Nothing but the lines holding the string "items" should appear in the answer. Copy them from the entries.

═════ Material to process ═════

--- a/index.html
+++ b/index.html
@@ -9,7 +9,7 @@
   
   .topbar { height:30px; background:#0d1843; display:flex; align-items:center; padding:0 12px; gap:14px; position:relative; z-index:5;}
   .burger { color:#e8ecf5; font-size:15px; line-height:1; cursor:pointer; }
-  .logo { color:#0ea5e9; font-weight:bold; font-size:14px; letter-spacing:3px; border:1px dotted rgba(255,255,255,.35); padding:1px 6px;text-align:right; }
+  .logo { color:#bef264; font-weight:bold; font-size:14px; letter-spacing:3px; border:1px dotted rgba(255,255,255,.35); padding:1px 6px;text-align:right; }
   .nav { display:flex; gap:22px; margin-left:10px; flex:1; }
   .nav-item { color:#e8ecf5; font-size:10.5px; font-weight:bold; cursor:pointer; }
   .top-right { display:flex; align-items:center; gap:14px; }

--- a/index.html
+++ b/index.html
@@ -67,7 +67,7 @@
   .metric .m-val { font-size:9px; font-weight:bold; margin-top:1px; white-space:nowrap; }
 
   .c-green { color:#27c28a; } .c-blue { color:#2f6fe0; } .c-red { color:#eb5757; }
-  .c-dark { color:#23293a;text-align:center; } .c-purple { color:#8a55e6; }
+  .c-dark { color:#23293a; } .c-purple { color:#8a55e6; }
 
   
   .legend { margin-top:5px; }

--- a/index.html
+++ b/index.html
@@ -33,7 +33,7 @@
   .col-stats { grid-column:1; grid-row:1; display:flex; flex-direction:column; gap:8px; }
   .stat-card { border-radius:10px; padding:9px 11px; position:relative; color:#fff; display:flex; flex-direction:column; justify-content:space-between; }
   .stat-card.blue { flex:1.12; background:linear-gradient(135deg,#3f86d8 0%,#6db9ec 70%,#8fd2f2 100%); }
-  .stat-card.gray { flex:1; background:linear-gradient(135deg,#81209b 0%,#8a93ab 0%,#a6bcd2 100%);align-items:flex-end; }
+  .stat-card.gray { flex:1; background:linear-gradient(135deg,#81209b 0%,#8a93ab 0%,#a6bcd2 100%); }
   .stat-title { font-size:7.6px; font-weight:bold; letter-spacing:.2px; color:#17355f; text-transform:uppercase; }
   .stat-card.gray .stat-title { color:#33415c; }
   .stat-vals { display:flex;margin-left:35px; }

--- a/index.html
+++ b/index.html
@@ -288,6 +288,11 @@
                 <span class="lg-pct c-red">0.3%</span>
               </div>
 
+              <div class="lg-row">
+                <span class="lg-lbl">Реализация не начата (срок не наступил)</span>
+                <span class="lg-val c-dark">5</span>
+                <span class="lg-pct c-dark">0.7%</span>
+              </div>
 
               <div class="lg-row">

═════
═════ Material to process ═════

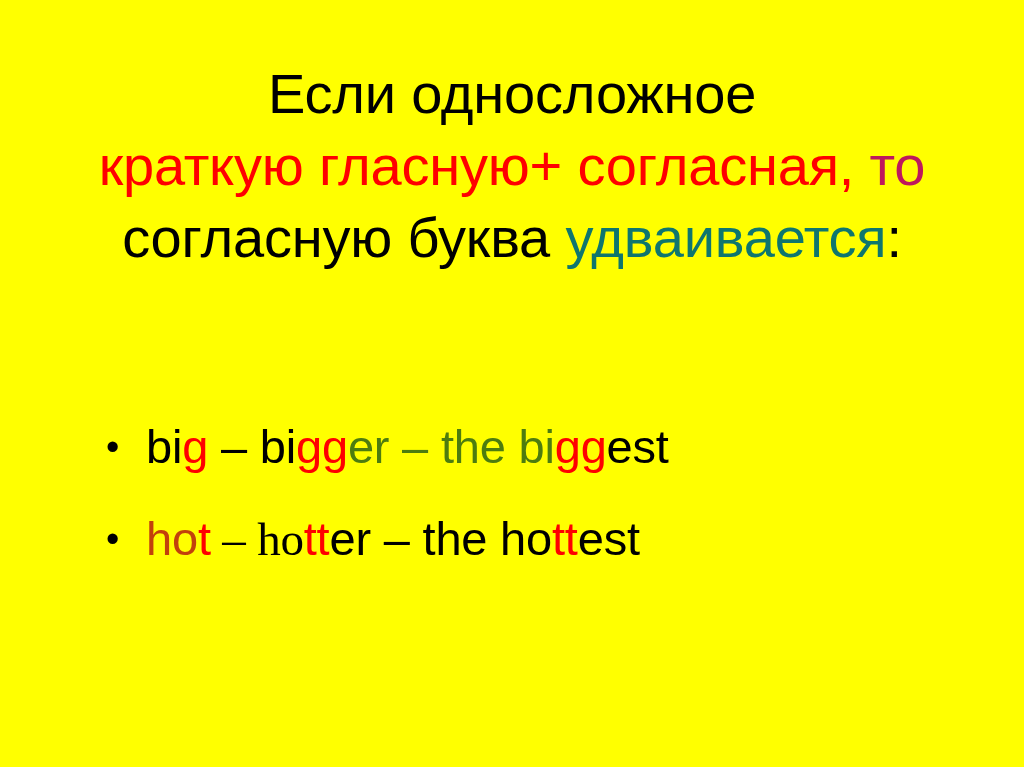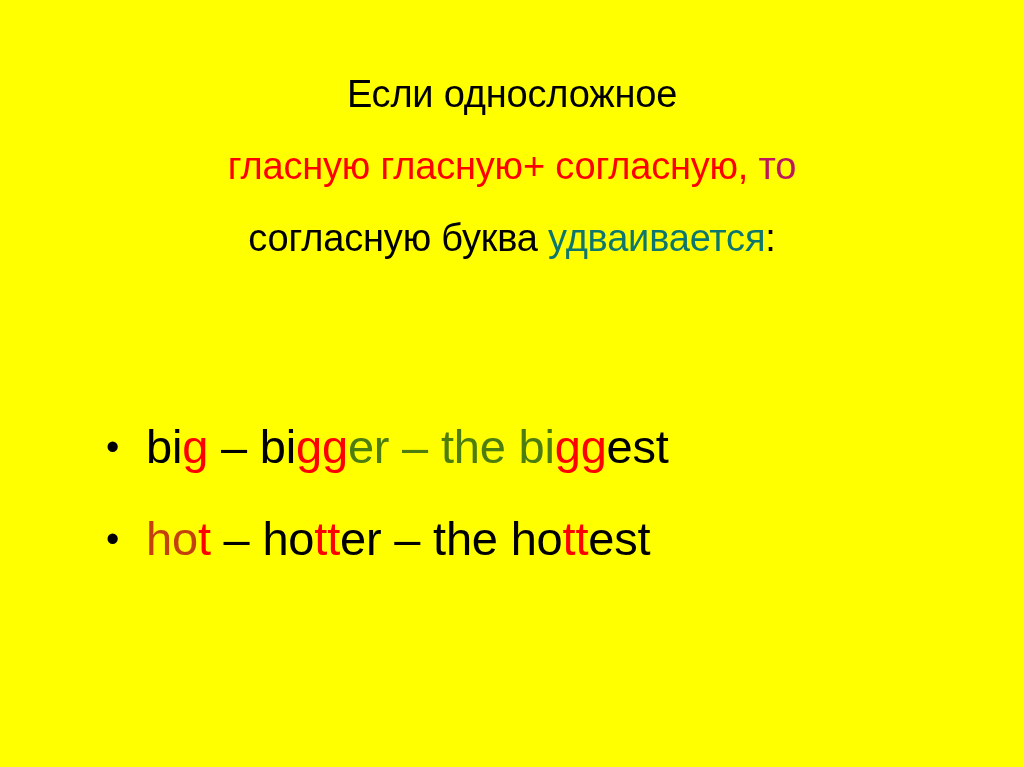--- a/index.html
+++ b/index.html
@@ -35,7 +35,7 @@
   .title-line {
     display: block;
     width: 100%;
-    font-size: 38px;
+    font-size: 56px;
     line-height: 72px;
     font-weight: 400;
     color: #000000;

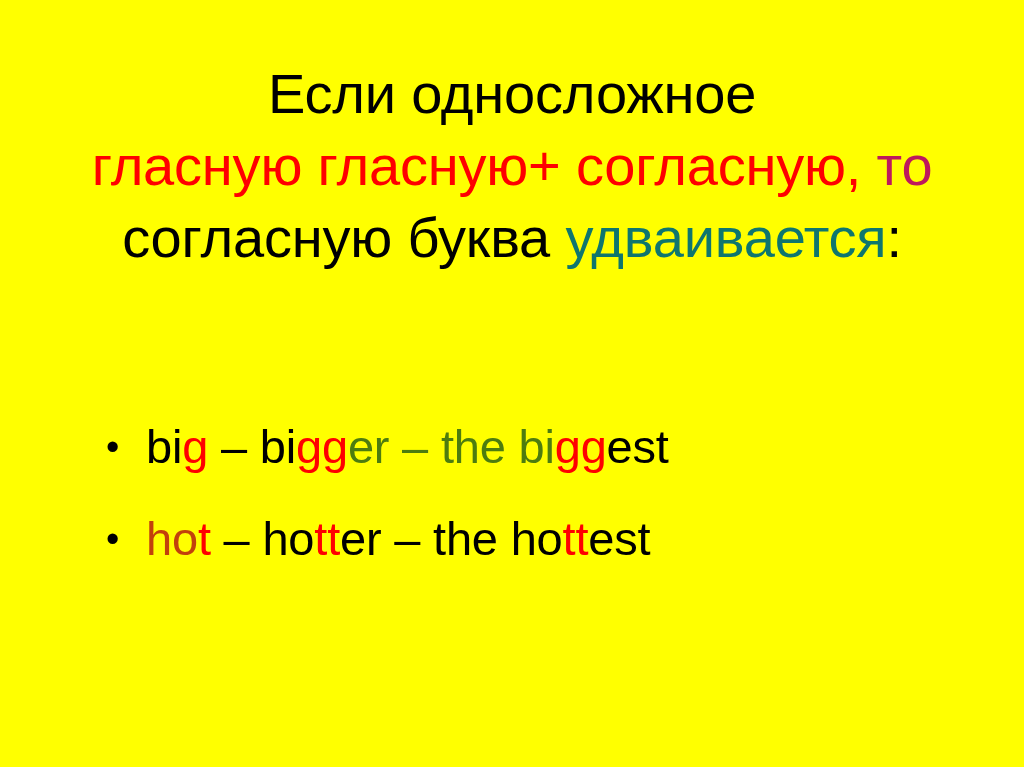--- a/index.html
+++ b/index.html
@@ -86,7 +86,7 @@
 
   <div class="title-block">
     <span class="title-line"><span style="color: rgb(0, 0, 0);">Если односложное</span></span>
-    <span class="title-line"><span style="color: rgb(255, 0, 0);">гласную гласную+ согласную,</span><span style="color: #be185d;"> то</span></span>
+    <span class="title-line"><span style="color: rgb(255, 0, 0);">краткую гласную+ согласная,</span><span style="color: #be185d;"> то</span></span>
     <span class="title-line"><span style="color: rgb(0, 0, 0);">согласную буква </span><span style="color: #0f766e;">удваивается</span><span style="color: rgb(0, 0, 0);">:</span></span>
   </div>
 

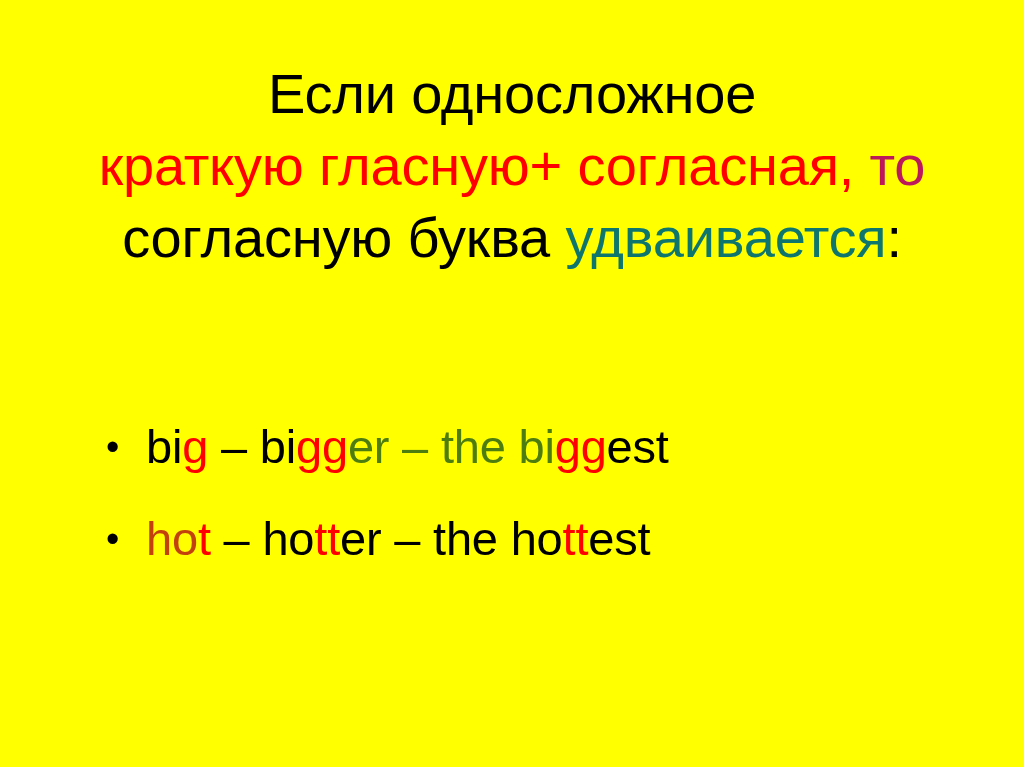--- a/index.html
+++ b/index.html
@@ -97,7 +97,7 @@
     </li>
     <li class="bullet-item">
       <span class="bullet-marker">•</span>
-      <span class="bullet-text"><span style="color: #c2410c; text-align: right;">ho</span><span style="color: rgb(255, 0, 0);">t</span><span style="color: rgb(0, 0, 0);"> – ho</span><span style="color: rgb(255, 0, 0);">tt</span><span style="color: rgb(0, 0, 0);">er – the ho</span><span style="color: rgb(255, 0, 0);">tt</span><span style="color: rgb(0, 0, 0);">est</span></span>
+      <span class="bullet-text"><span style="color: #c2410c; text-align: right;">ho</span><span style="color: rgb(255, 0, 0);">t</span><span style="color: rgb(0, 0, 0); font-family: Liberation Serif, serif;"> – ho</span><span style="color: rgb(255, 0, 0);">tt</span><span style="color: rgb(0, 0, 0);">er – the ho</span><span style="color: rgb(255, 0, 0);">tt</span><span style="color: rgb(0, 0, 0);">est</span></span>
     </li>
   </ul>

═════

Response to this task —
   .topbar { height:30px; background:#0d1843; display:flex; align-items:center; padding:0 12px; gap:14px; position:relative; z-index:5;}
   .top-right { display:flex; align-items:center; gap:14px; }
-  .stat-card.gray { flex:1; background:linear-gradient(135deg,#81209b 0%,#8a93ab 0%,#a6bcd2 100%);align-items:flex-end; }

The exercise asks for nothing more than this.